- _Task objective_
Search the listing below for the word "Elite" and return each line that contains it.

- _Supplied information_
:::::

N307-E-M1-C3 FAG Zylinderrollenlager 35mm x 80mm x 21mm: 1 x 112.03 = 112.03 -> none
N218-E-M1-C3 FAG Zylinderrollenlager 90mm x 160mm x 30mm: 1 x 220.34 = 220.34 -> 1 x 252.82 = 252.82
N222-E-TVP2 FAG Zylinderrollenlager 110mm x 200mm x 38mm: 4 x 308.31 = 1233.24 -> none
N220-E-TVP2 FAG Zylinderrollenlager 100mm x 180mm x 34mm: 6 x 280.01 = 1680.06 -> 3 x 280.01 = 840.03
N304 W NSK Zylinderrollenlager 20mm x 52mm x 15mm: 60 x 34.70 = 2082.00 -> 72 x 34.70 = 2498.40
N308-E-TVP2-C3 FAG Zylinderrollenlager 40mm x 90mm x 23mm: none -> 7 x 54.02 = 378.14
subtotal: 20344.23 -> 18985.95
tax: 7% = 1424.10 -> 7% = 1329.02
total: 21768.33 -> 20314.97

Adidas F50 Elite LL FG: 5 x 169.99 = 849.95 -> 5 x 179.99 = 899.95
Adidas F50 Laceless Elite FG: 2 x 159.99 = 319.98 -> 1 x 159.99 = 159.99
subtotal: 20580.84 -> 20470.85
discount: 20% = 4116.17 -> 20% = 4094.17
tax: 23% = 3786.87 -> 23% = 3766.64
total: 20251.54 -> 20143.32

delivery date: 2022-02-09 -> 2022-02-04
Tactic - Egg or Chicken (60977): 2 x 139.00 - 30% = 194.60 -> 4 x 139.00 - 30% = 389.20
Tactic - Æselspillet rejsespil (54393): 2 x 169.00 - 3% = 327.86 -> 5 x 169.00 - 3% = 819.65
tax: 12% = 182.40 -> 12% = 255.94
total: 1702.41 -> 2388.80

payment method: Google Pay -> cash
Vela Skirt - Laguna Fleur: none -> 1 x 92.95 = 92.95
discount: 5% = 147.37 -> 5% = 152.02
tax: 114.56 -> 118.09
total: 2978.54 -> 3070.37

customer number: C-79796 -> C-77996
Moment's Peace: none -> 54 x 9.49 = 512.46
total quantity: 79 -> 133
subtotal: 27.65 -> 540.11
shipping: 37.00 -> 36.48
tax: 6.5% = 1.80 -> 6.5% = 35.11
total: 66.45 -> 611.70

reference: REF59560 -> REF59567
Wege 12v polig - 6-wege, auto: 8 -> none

:::::

- _Answer box_
Adidas F50 Elite LL FG: 5 x 169.99 = 849.95 -> 5 x 179.99 = 899.95
Adidas F50 Laceless Elite FG: 2 x 159.99 = 319.98 -> 1 x 159.99 = 159.99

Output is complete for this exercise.